# Problem statement
Could you filter the records below and keep only the lines with the word "none"?

----

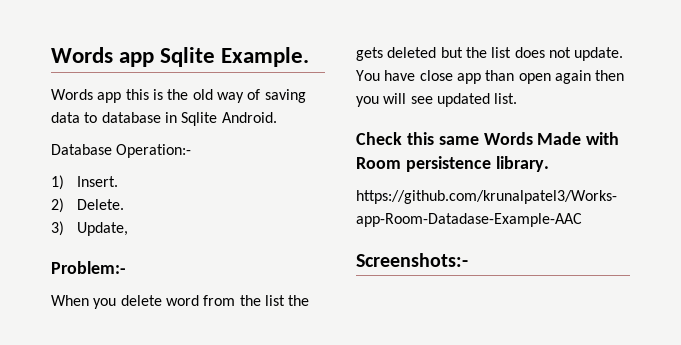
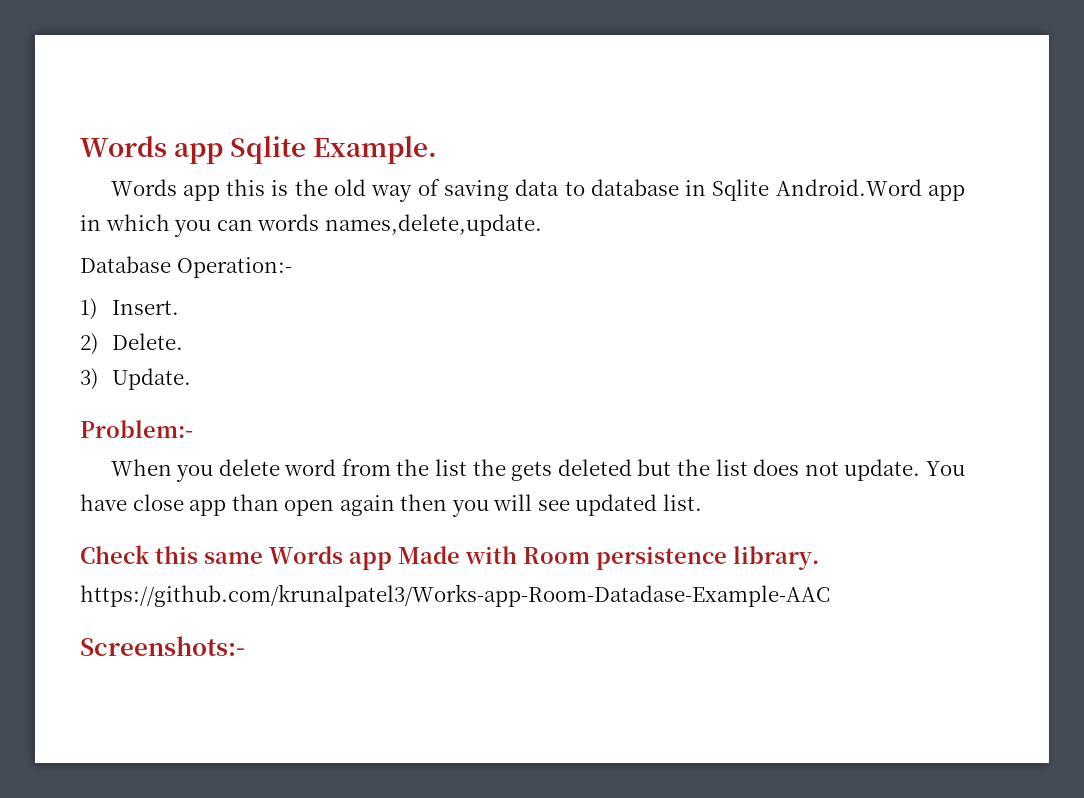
[221,112,277,123] Android. -> [775,179,965,201] [80,214,542,237] Android.Word app in which you can words names,delete,update.
[76,222,128,236] Update, -> [111,368,191,390] Update.
(533, 138) none -> [349,552,392,570] app

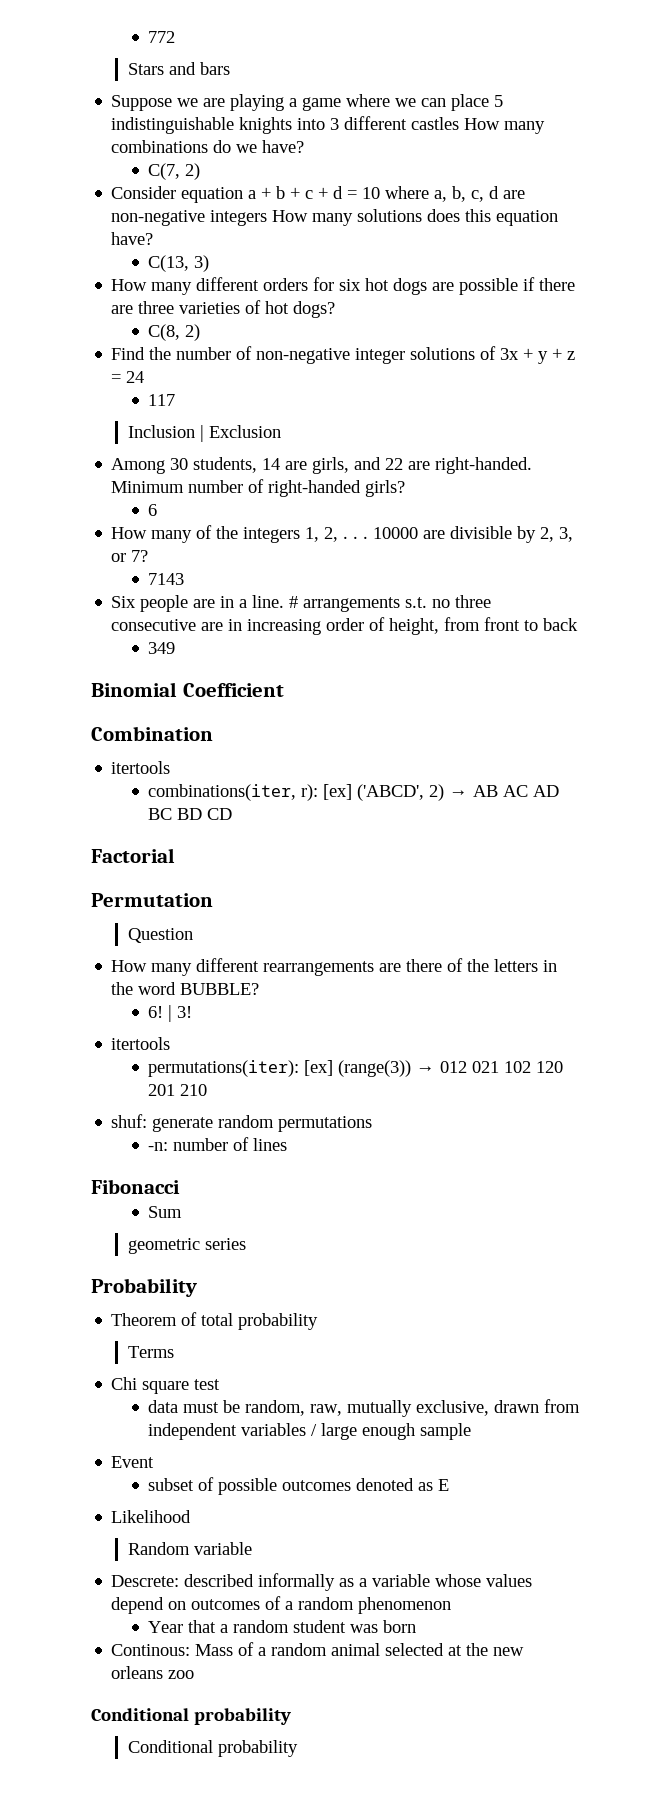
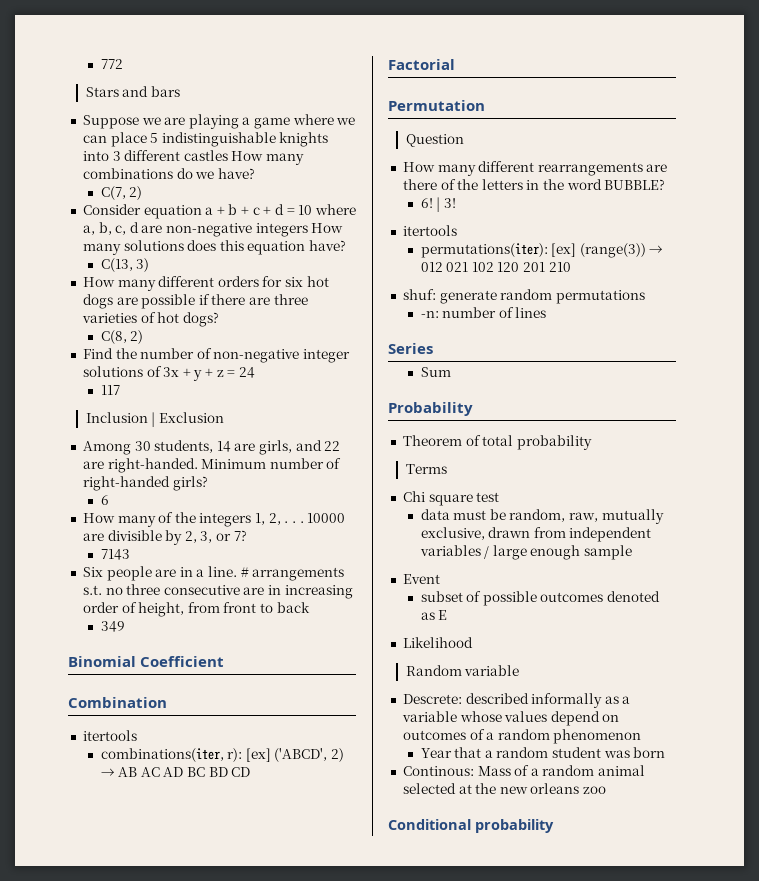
[91,1179,180,1194] Fibonacci -> [388,343,433,354] Series
[127,1238,246,1254] // geometric series -> (451, 372) none
[127,1740,298,1757] // Conditional probability -> (554, 826) none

----

# Your solution
(533, 138) none -> [349,552,392,570] app
[127,1238,246,1254] // geometric series -> (451, 372) none
[127,1740,298,1757] // Conditional probability -> (554, 826) none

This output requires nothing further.